We are already seeing some awesome examples of ingenuity and collaboration, big and small, in the face of disaster.  Countries are smoothing supply and demand disparities through mutual aid agreements, government agencies and hoteliers are collaborating to convert idled properties into makeshift hospitals, distilleries are reallocating manufacturing capacity from liquor to hand sanitizer, and individuals are crafting masks at home in their spare time.  We should look to these activities not just as noble and ingenious short-term solutions but also as a guide on how to re-architect our future society to be more resilient in the face of unpredictable circumstances by emphasizing Scalability, Elasticity, and Adaptability.

We appear to have learned some valuable things from the 2008 financial crisis that policy makers are rapidly deploying to blunt the economic impact of COVID-19.  This is heartening and with any luck will prevent a full blown Depression.  I am, however, sad to realize that we failed to generalize those learnings.  If you Google on something like “financial system stress test” you’ll get reams of hits discussing the extensive activity and research in this area but try “supply chain stress test” and you’ll be relatively disappointed.  Apparently we have to get our asses handed to us in a very specific way before we develop a very specific solution.  It took, for example, the 1973-1974 oil embargo to goad the USA into creating the Strategic Petroleum Reserve, and that trend seems to continue.

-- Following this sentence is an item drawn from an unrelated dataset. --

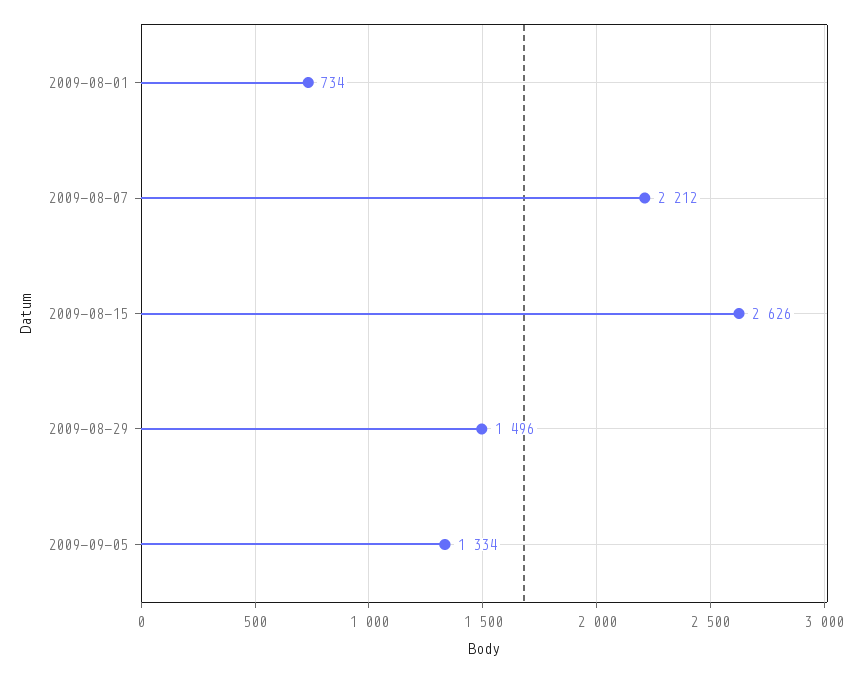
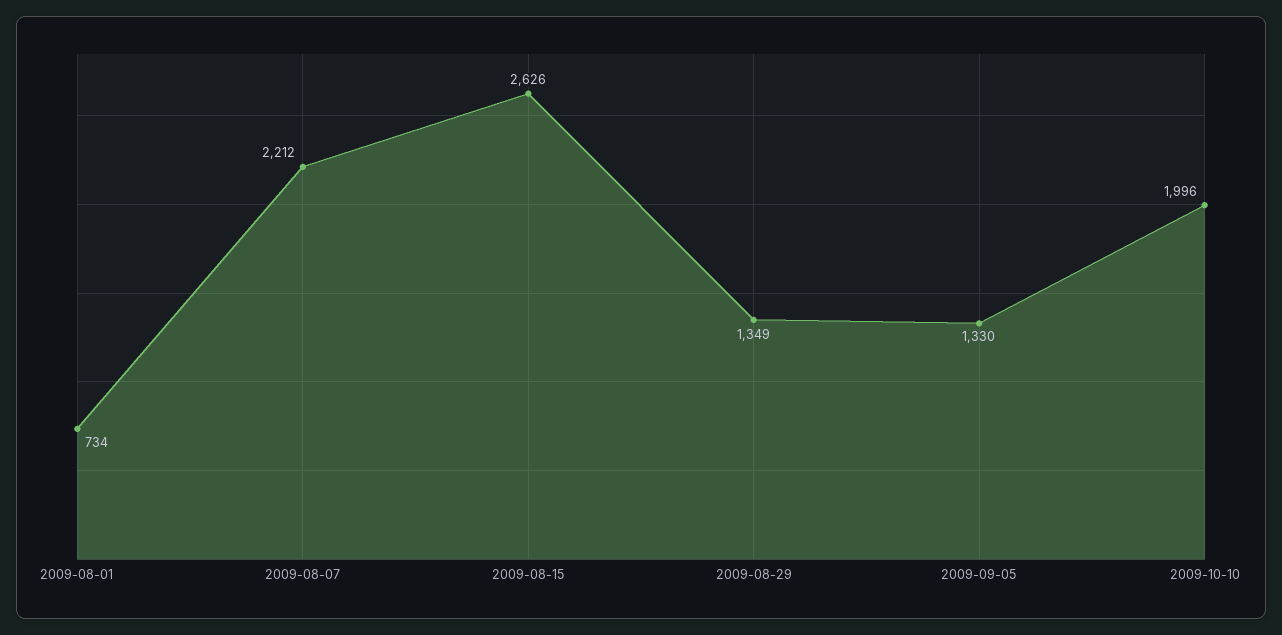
2009-08-29: 1496 -> 1349
2009-09-05: 1334 -> 1330
2009-10-10: none -> 1996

We need to be asking better questions about what can kill us, what we can do about it, and how we can know whether our approach is proving effective.  Hopefully we not only come out of this crisis having added Medicine to the list that includes Energy and Finance, but also looking to proactively establish practices for blunting similar impending crises in the realms of Manufacturing, Communications, Transportation, Environment, and Agriculture.  And hopefully the approaches we take preserve our humanity.

Improvements in sensors, telemetry, and predictive analytics show great promise for helping us to anticipate surges in demand and thus proactively provision capacity, but we must also take great care not to put too much stock in their prescience and meanwhile remember that the risk for tech-enabled human rights abuse is enormous.  We need more of this data but also more robust legal and policy frameworks to ensure responsible and ethical behavior.

Lastly, to make effective use of such prescience we must build toward systems of greater simplicity, adaptability, and interoperability, leverage those properties to create more robust and localized shared resource pools, maintain a responsible amount of slack both within and across those resource pools, further mitigate risk by formalizing mutual aid pacts, and engage in regular stress testing to validate our key assumptions in a variety of worst case scenarios.

We have crashed quite unexpectedly into a new era almost overnight.  Let us find a way to make it one characterized by resilience and sustainability.